### ASSIGNMENT
Using the records below, give again exactly the lines from the line that contains "3.7 Pollen Season Discussion" through the line that contains "- In the Northeast, Central", both ends included, and only those.

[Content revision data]
================

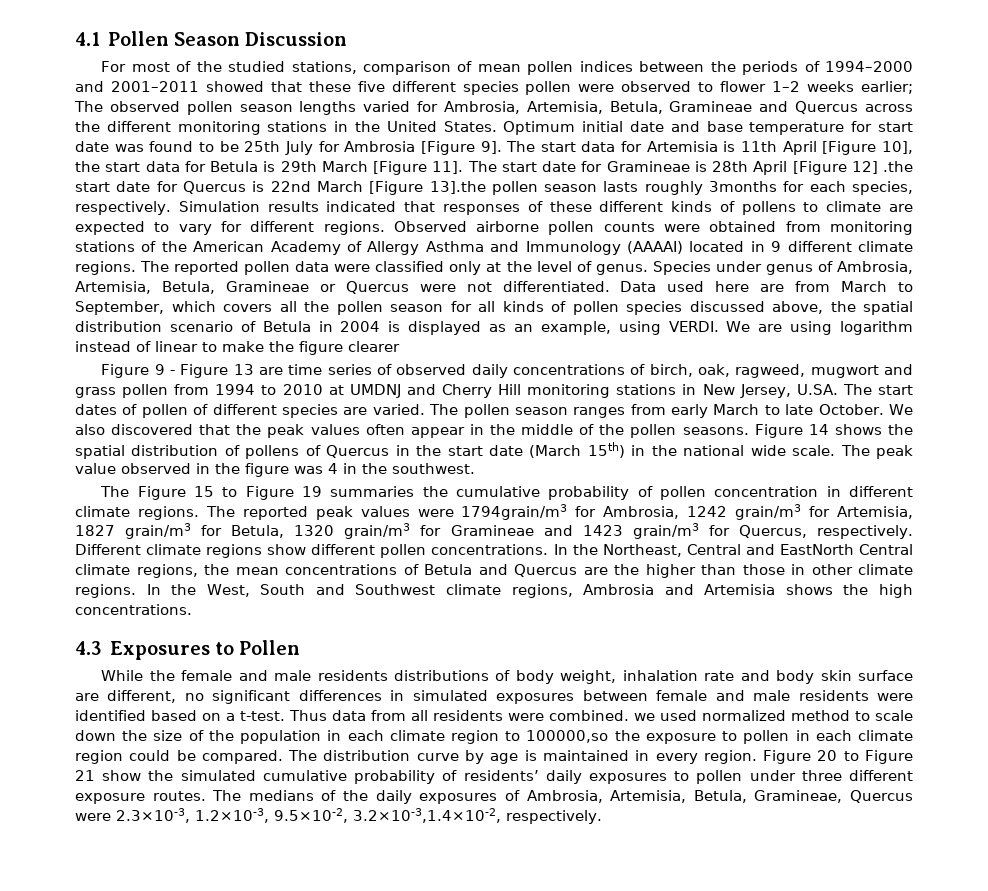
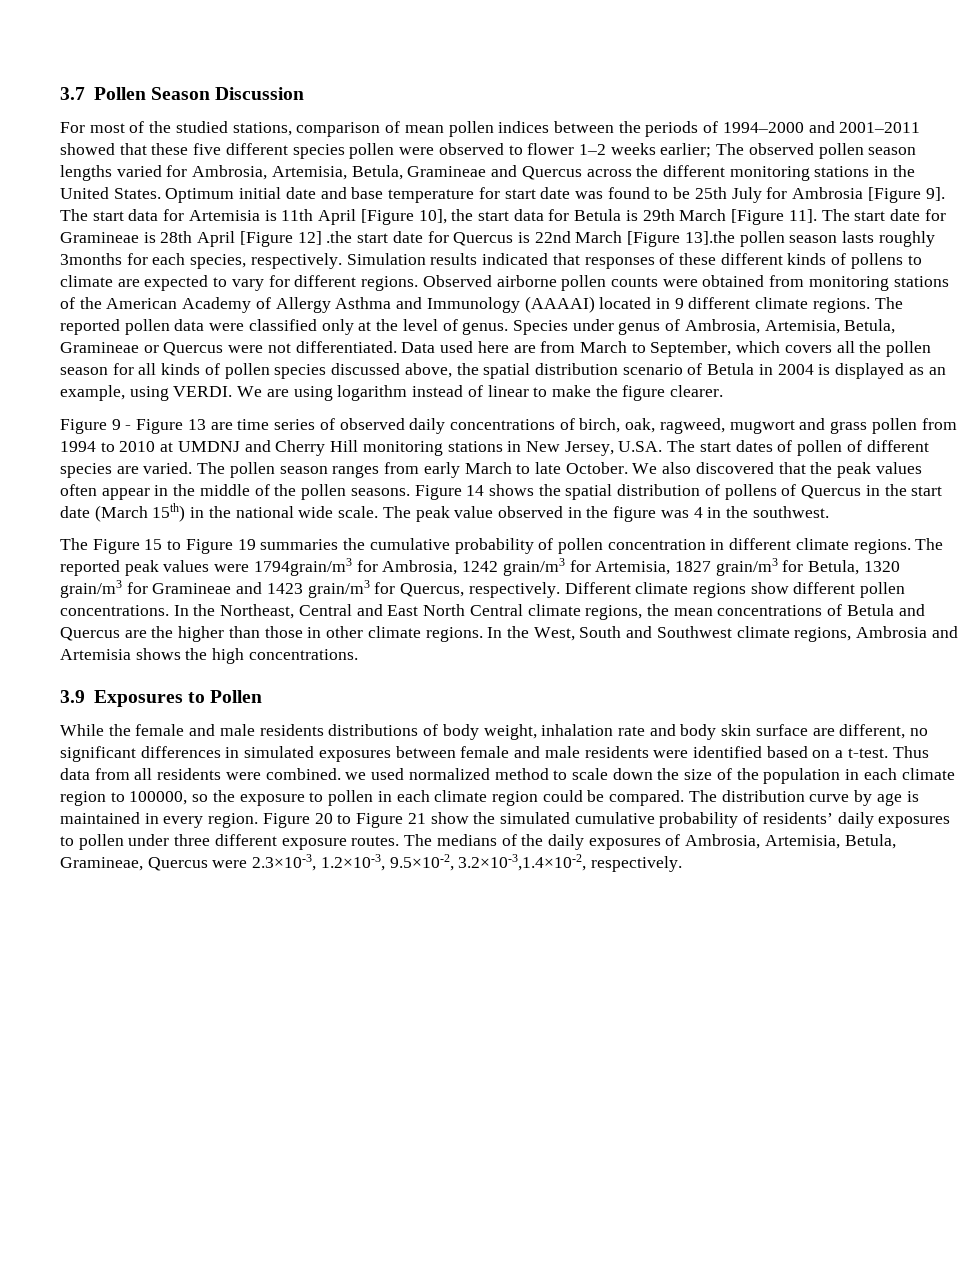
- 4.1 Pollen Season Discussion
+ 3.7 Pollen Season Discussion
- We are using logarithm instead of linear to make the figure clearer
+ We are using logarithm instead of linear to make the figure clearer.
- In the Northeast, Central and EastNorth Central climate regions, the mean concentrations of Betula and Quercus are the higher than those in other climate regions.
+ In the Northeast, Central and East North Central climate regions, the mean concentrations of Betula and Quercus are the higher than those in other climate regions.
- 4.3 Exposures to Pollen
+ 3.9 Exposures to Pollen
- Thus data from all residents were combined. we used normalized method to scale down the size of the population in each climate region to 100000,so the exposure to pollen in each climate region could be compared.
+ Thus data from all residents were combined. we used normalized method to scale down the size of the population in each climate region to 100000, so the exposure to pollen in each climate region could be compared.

================

### EXERCISE ANSWER
+ 3.7 Pollen Season Discussion
- We are using logarithm instead of linear to make the figure clearer
+ We are using logarithm instead of linear to make the figure clearer.
- In the Northeast, Central and EastNorth Central climate regions, the mean concentrations of Betula and Quercus are the higher than those in other climate regions.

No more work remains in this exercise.